Remove default styles #71

joswhite · 2022-05-11T12:56:02Z

getComputedStyle returns about 340 CSS styles for an element, almost all of which are default styles. According to my tests, omitting these default styles from the raster image captures makes screenshots 60% faster and shortens the image data URIs by 11x in length. (By "raster" I mean the types of captures not requiring CSS reduction, i.e. all methods besides toSvg, which shortens CSS styles even further but takes much longer to do so).

This is similar to PR #37 (which added the CSS reduction for toSvg), but the code caches the default styles for each type of HTML element, so the calculations are significantly faster and actually speed up screen captures.

This would close #70. It also helps close dom-to-image #245.

Performance comparisons according to local tests:

Test case: Capture a webpage with 5675 HTML elements using toBlob, which generates a raster image (does not use CSS reduction).

Baseline: The task took 7.9 seconds (average between Firefox, Chrome, and Edge), which involved copying 1929500 styles (340 per element) from the webpage to the clone being captured. The clone's data URI length was 32561735 characters (31.1 MB).

With this PR: The task takes 3.1 seconds, which involves copying 39051 styles (6.9 per element) from the webpage to the clone. The clone's data URI length is 2843600 characters (2.7 MB). This is 60% faster, has 49x less styles to copy, and the data URI length is 11x shorter in length.

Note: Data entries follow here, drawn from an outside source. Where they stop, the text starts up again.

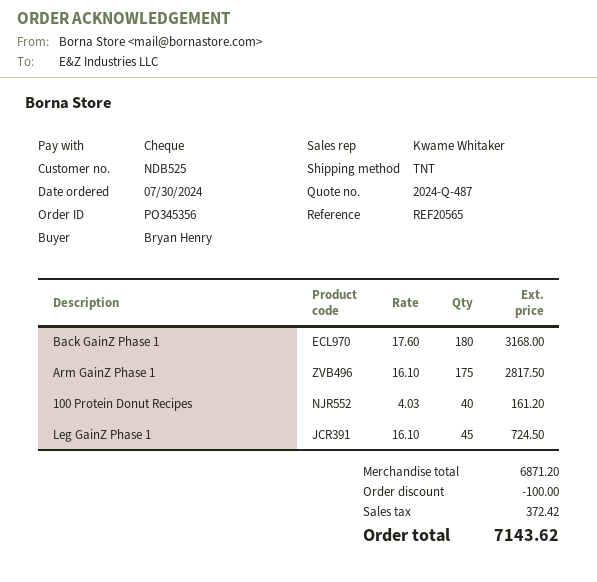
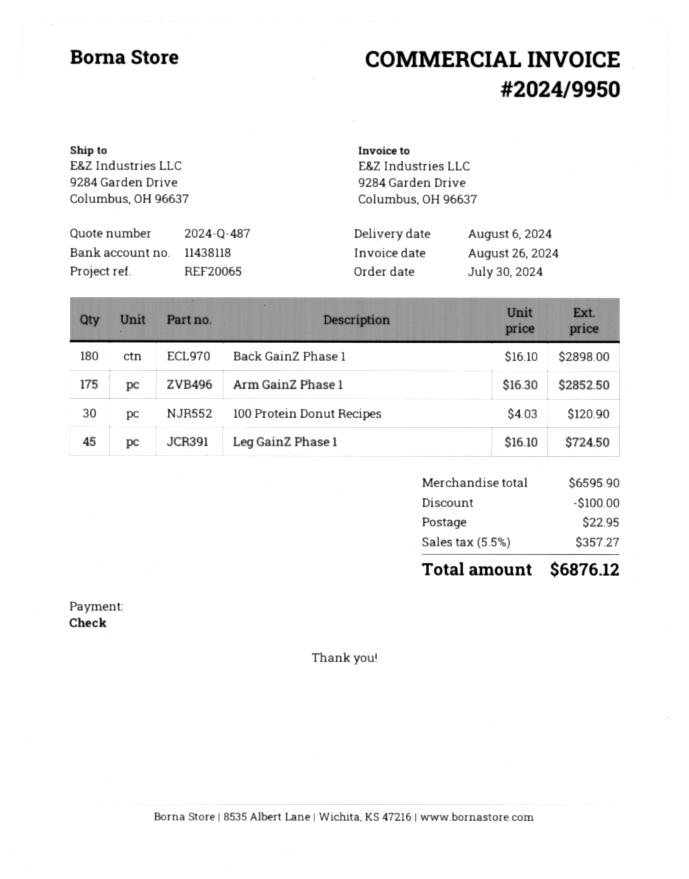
reference: REF20565 -> REF20065
Back GainZ Phase 1: 180 x 17.60 = 3168.00 -> 180 x 16.10 = 2898.00
Arm GainZ Phase 1: 175 x 16.10 = 2817.50 -> 175 x 16.30 = 2852.50
100 Protein Donut Recipes: 40 x 4.03 = 161.20 -> 30 x 4.03 = 120.90
subtotal: 6871.20 -> 6595.90
shipping: none -> 22.95
tax: 372.42 -> 357.27
total: 7143.62 -> 6876.12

Test case: Same as above, but capture using toSvg, which generates a non-raster image (uses CSS reduction). This task uses the CSS reduction code from PR #37, which has not been altered significantly by the PR. The baseline, as well as the performance with this PR is the same: The task takes 38.5 seconds, which involves copying 24374 styles (3.5 per element) from the webpage to the clone being captured. The clone's data URI length is 2174916 characters (2.1 MB), which is 15x shorter than the toBlob baseline, at the expense of 5x longer compute time.

Implementation details

For the raster image captures (all methods besides toSvg), the code uses a new copyUserComputedStyleFast function to copy styles from an HTML node to the clone. copyUserComputedStyleFast first obtains the default styles for HTML elements with the same tag name as the node being copied. (It does this by querying the computed styles for an HTML element within a hidden <iframe>. The default styles are identical to the computed styles, except an adjustment we make for width and height - see note [1] below.) It compares the node with the default element styles, then only copies the styles that differ to the clone.

For the non-raster image captures (toSvg), the code uses a new copyUserComputedStyle function in place of the previous getUserComputedStyle. The previous function obtained the non-default styles for an HTML element, then assigned these styles to a dummy DOM element so it could return them. The new function is equivalent, except it no longer needs to assign styles to a dummy DOM element since it only copies (not returns) styles. This might be a tad bit faster, although performance was identical in my tests.

One more minor change: Before this PR, toCanvas used CSS reduction, which I assumed was accidental, so I changed it to not require CSS reduction.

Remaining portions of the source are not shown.